Wenn im zweiten Akt die Welt über Ginevra zusammenbricht, vermag Ana Durlovski die dunklen Vorahnungen und Katastrophen in ihrer stimmlichen Gestaltung gut einzufangen. Die schematisch starre Kadenzharmonik wird so immer wieder kunstvoll aufgebrochen.
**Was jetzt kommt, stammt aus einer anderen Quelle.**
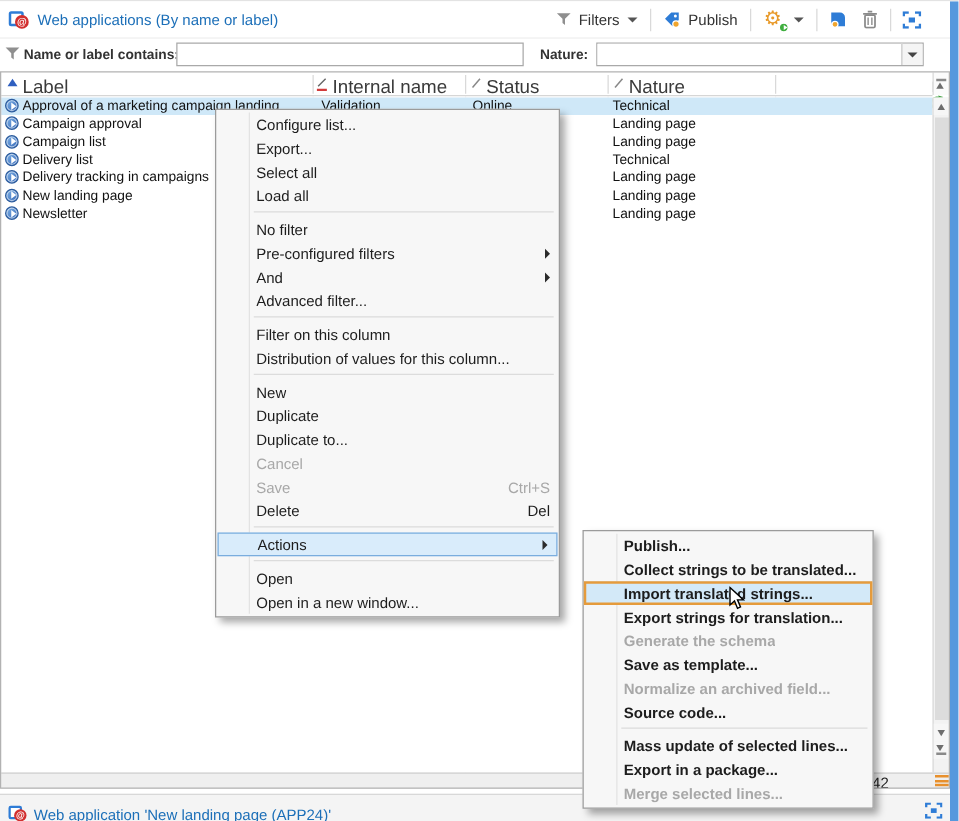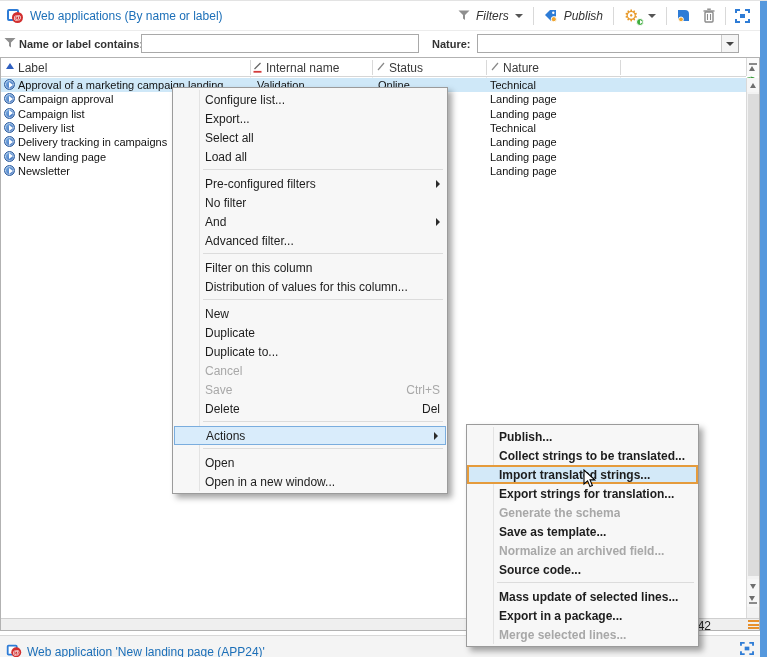--- a/index.html
+++ b/index.html
@@ -17,7 +17,7 @@
   .app-ic .at{position:absolute;left:5px;top:4px;width:11px;height:11px;border-radius:50%;background:#d22f2f;color:#fff;
     font-size:8px;line-height:11px;text-align:center;font-weight:bold;}
   .title-text{font-size:12px;color:#1c6fb8;}
-  .toolbar-right{margin-left:auto;display:flex;align-items:center;height:30px;padding-right:5px;font-style:italic;}
+  .toolbar-right{margin-left:auto;display:flex;align-items:center;height:30px;padding-right:18px;}
   .tb-btn{display:flex;align-items:center;gap:6px;padding:0 7px;height:24px;font-size:12px;color:#333;cursor:default;}
   .tb-ic{display:flex;align-items:center;justify-content:center;width:26px;height:24px;}
   .tb-sep{width:1px;height:18px;background:#d9d9d9;margin:0 3px;}

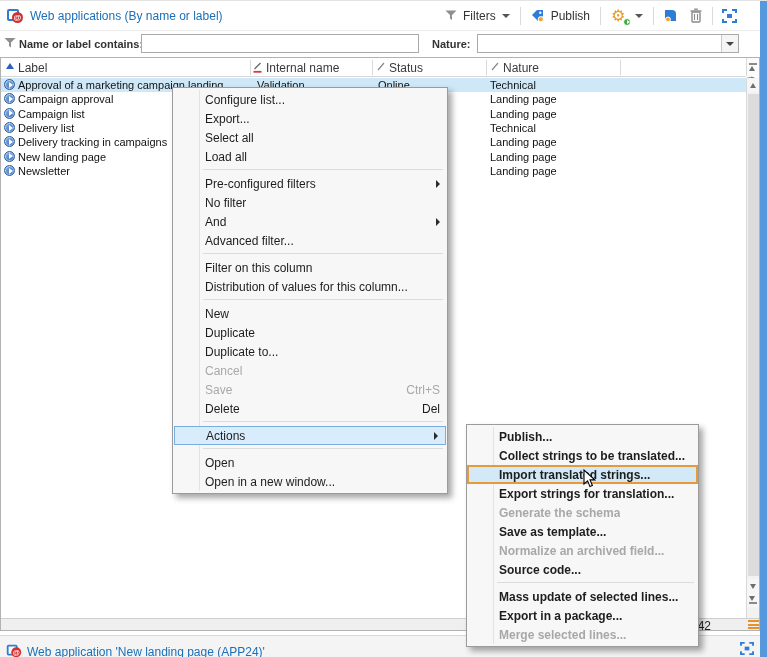--- a/index.html
+++ b/index.html
@@ -46,7 +46,7 @@
   
   .list-frame{position:absolute;left:0;top:56px;width:760px;height:574px;border:1px solid #b2b2b2;pointer-events:none;}
   .list-header{position:absolute;left:1px;top:57px;width:745px;height:19px;background:#fff;border-bottom:1px solid #d6d6d6;}
-  .hcell{position:absolute;top:3px;font-size:12px;color:#3a3a3a;white-space:nowrap;}
+  .hcell{position:absolute;top:3px;font-size:15px;color:#3a3a3a;white-space:nowrap;}
   .hsep{position:absolute;top:59px;height:15px;width:1px;background:#d9d9d9;}
   .sort-up{position:absolute;top:8px;width:0;height:0;border-left:4px solid transparent;border-right:4px solid transparent;border-bottom:6px solid #2f5fc0;}
   .gridline{position:absolute;top:76px;height:541px;width:1px;background:#ececec;}

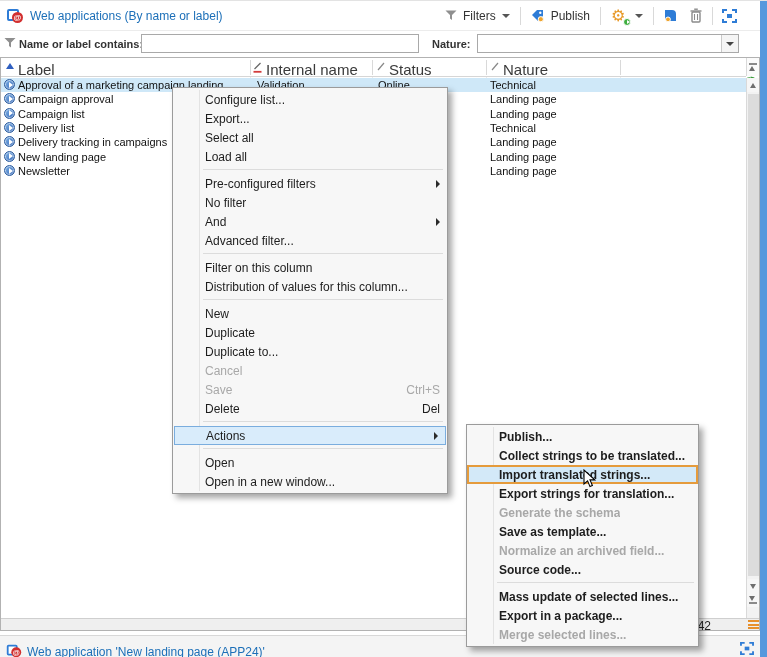--- a/index.html
+++ b/index.html
@@ -332,11 +332,11 @@
       </div>
       <div class="menu-sep"></div>
       <div class="mi">
+        <span class="ml">No filter</span>
+      </div>
+      <div class="mi">
         <span class="ml">Pre-configured filters</span>
         <span class="ma"></span>
-      </div>
-      <div class="mi">
-        <span class="ml">No filter</span>
       </div>
       <div class="mi">
         <span class="ml">And</span>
Die zart schwebende Satzkunst Händels korrespondiert in Carellas Wiedergabe der Ballett-Sequenzen in eindringlicher Weise. Triller und punktierte Rhythmen beschwören zuweilen eine geisterhafte Welt. Jossi Wieler und Sergio Morabito haben der früheren stark architektonischen Stuttgarter Konzeption von Willi Baumeister aus dem Jahre 1926 ein ganz bewusst technisches Konzept mit Feuerwerk-Videosequenzen und Leuchtgerüsten entgegengesetzt. Für die Sänger gab es zuletzt Ovationen, für das Regieteam dagegen Buh- und Bravo-Rufe.